Young makers can teach us how the healthcare system might apply big dreams, risk-taking, and feedback to achieve better, more human-centred results.

In 2016, I had the honour of attending a maker camp with my 10-year-old stepdaughter. I volunteered my time as a mentor because I miss working with kids and it got me in one of the coolest camps ever.

Throughout the week I started noticing some things that I found interesting and I started to think about how these insights might apply to healthcare.

The week was spent with 7-14 year-olds as they made their own sketchbooks, built arcade games out of cardboard, learned to solder electronics, made 2d designs for t-shirt, silk-screened those shirts by hand, turned a 2d design into a 3d printed object, sewed various things, made plaster molds of their hands, and much more. It truly was an amazing week! 


1. the world as a place full of potential

Everything around the kids became a possible thing they could build with or make. They were combining everyday objects and actually making things from them.

No idea was too silly or shot down (except slicing wildly with a box cutter…that one I killed). I was a bit in awe as they put things together that I wasn’t convinced would work:

  • Fabric to make supports for a basketball net.
  • Egg cartons and tape to make a stand for a game.
  • Tape and a toilet paper roll to make a working drum kit pedal (yes, it actually worked when you stepped on it)

They taught me a valuable lesson: see the potential in everything. The solution might just be right in front of you. What if we encouraged more making in healthcare? What new and interesting solutions could curious staff or people using services come up?


2. They failed, picked themselves up, learned and tried again

A 9-year-old really wanted to build his own drum kit. He really wanted a working kick pedal and was not having much luck. He worked at it for at least 20 minutes trying different positions of the pedal and the drumstick. I could almost see his brain churning.

Then, when he ran out of options, he asked for help. The camp leader found a youtube video where someone had made an entire working drum kit out of cardboard, including a working kick pedal. Unfortunately, the video was not a how-to guide. But it did offer him some visuals of the pedal in action.

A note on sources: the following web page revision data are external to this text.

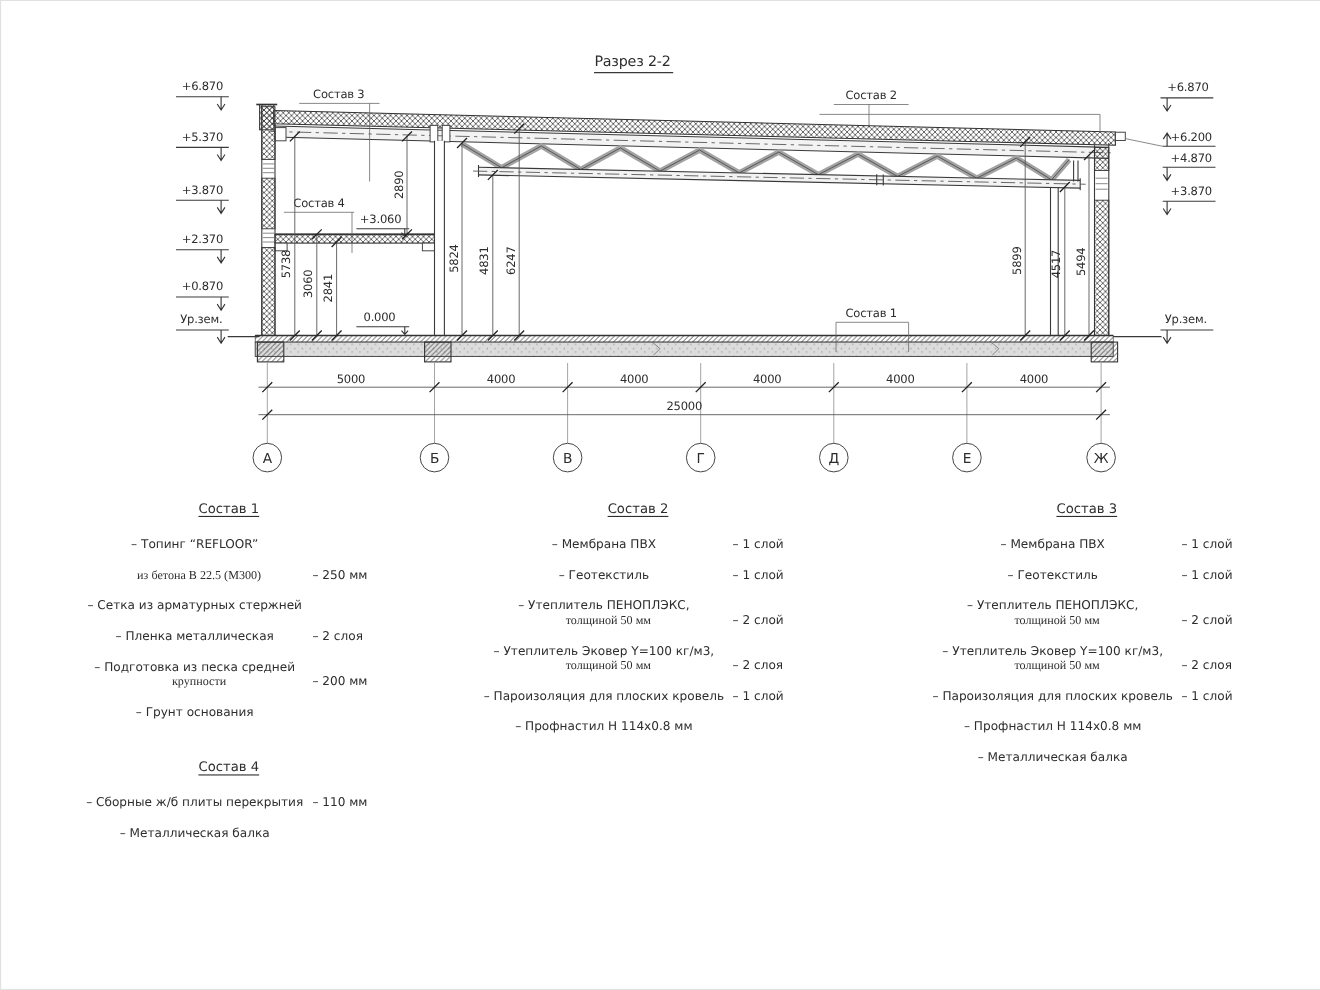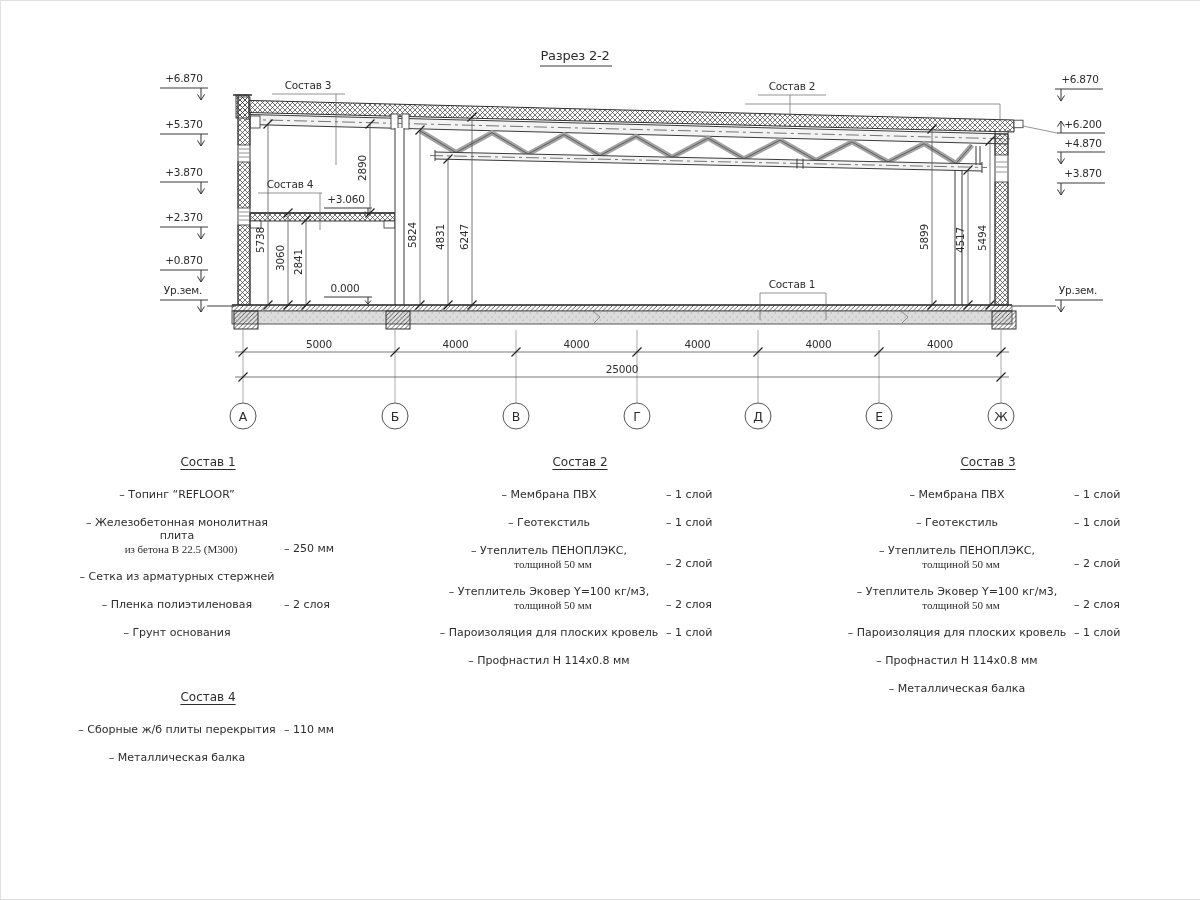"– Железобетонная монолитная плита" div { html: <div>– Железобетонная монолитная плита</div> -> none }
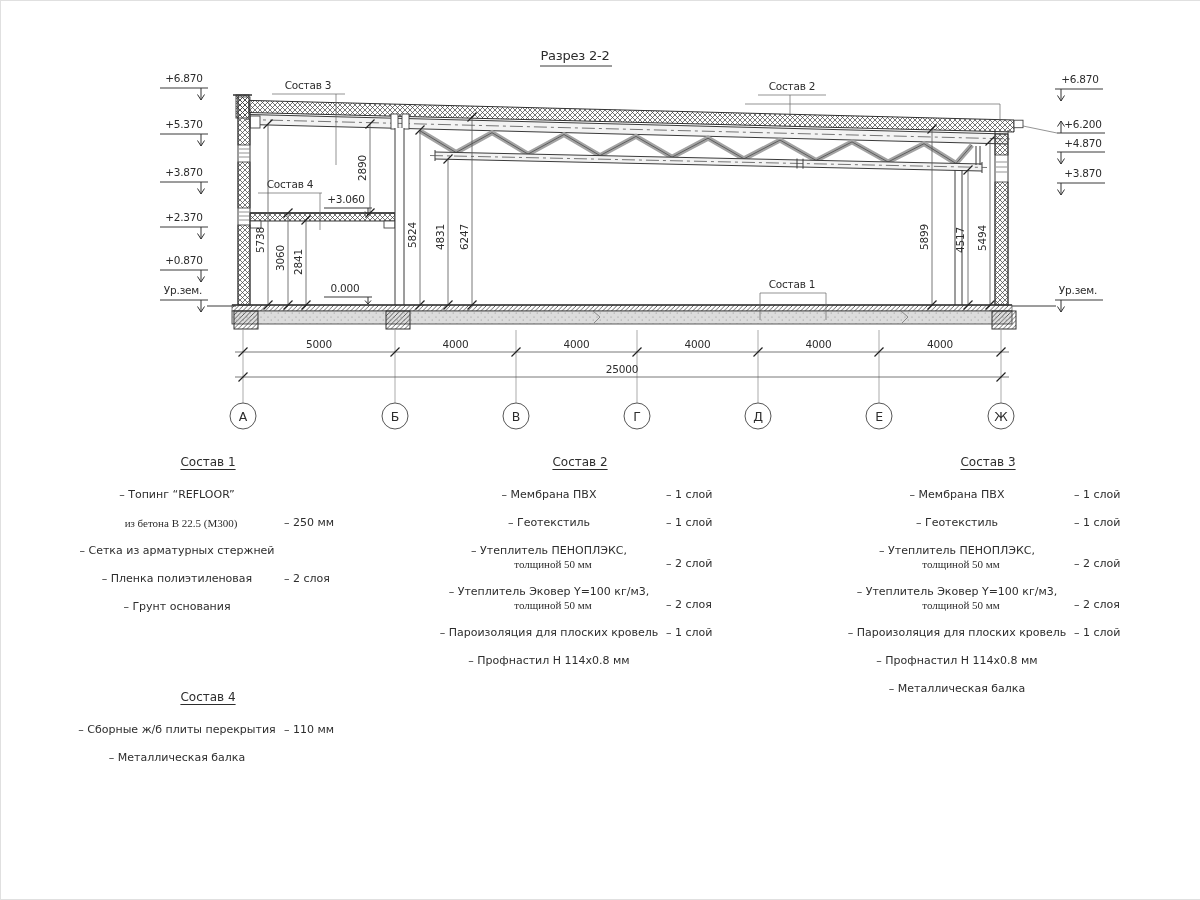"– Пленка полиэтиленовая" div { text: полиэтиленовая -> металлическая }
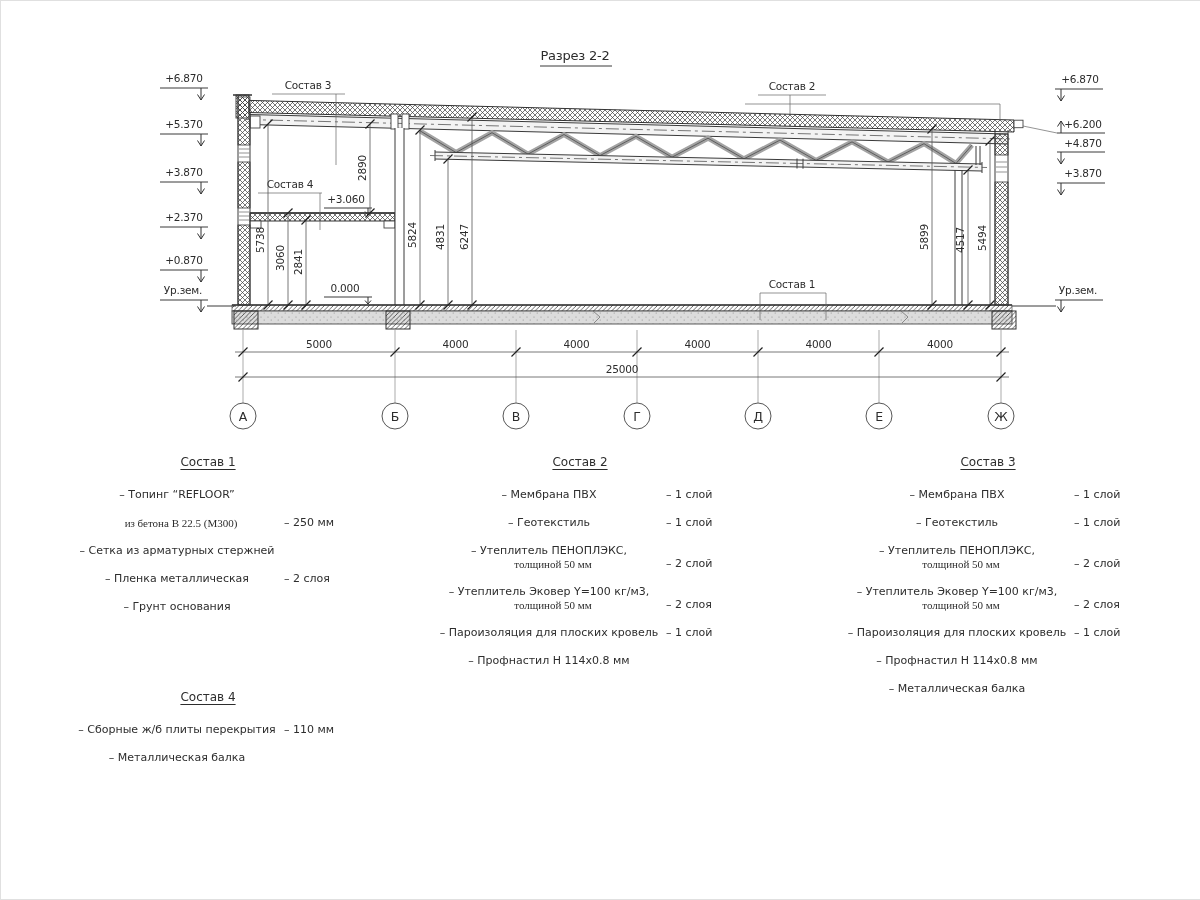"– Подготовка из песка средней" div.row { html: none -> <div> <div> <div>– Подготовка из песка средней</div> <div>крупности</div> </div> <div>– 200 мм</div> </div> }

That was all he needed. He noticed that there could be an elastic involved and that’s how he could make the pedal actually work. He quickly paused the video and flew off to get some supplies. After another 30 minutes (and my failed attempt at helping him) he figured it out.

He just kept trying.

This got me thinking about the tolerance of failure. Don’t get me wrong, I get that in healthcare, people’s lives are at stake. Of course, we don’t want to harm people. Not all failure leads to harm though. In fact, I’m a strong believer that we might need to try working more like these kids. What if we supported people in trying, failing, and learning? What if we took some small risks? How might we improve care and the experience of care?


3. asking for and using feedback from users

The major make of the week was building an arcade game out of cardboard.

The kids pretty much had the freedom to build whatever they could imagine, as long as they tried it out with users and got some feedback. Oh, the game also had to fit in a car (or transportation method of choice), so it could be taken home with them. Small constraint.

As they were building, they kept testing their own designs almost instinctively. They would ask each other to try something out. They weren’t afraid to say what they liked or didn’t like about a game, and how it might be improved. The cool thing about it was that ego wasn’t part of the process. They were all starting from the same place and seemed to recognize that.

They were also very attuned to the fact that negative feedback can be hard to hear. I watched as they carefully yet easily phrased constructive feedback and generously offered up compliments about what they liked or enjoyed about a game. It was true collaboration in action. 


As I sat back and watched all of this, I wondered why some of us have such a hard time with this type of collaboration and feedback.

In healthcare sometimes we say we want to know what isn’t working, but when people are courageous and tell us, we’re not always so receptive. Or we take their feedback and aren’t able to turn it into actual changes.

We say we want collaboration, but we struggle with the tension that creates between being an ‘expert’ and admitting what we don’t know.

  • What if we could co-design alongside people and families?
  • What if we could involve them in everything we do, even when it is harder and might take more time?
  • What if this type of co-design can help us tackle really wicked problems that we haven’t been able to crack on our own?

These little makers taught me a lot about why making matters and how the experience leads to better results. I hope they keep their maker spirit as they grow and venture out into the world. We need it.